§ **EXERCISE DESCRIPTION**
Copy exactly the line containing "background: #5189c6;" and all lines after it, through the last line of the material below; omit everything before it.

§ **DATA FOR THIS TASK**
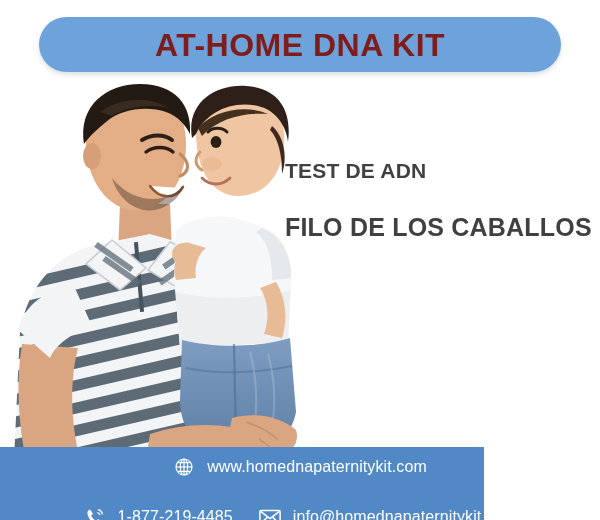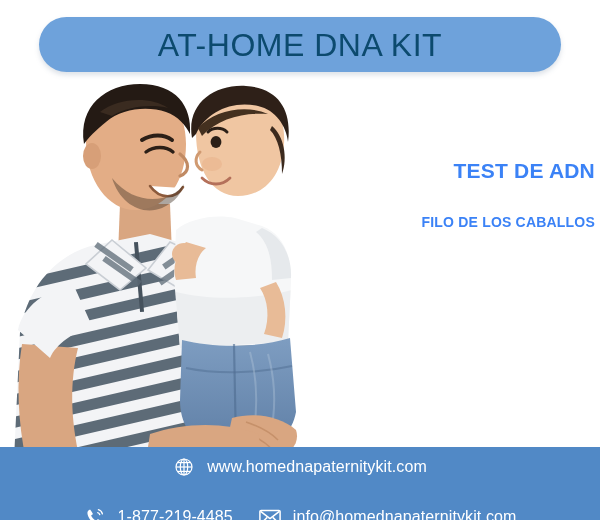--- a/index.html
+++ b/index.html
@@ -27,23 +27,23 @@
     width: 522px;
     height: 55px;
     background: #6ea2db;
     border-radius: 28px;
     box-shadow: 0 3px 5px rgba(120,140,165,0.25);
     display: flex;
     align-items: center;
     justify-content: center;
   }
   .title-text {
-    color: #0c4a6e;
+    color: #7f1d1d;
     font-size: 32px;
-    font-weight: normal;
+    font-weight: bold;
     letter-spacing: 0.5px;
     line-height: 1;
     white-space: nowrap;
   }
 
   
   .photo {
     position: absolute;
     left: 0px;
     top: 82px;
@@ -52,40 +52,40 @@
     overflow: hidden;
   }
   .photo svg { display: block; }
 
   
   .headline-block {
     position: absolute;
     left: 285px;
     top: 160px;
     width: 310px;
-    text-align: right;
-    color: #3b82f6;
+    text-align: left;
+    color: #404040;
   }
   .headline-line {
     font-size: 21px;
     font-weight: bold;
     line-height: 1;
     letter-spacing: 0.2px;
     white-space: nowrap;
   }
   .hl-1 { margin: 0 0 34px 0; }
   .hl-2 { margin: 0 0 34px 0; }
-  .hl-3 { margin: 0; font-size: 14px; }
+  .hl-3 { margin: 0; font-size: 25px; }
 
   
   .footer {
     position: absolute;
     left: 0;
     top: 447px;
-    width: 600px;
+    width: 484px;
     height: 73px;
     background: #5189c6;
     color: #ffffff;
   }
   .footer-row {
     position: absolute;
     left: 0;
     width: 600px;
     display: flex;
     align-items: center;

§ **SOLVED PROBLEM**
     background: #5189c6;
     color: #ffffff;
   }
   .footer-row {
     position: absolute;
     left: 0;
     width: 600px;
     display: flex;
     align-items: center;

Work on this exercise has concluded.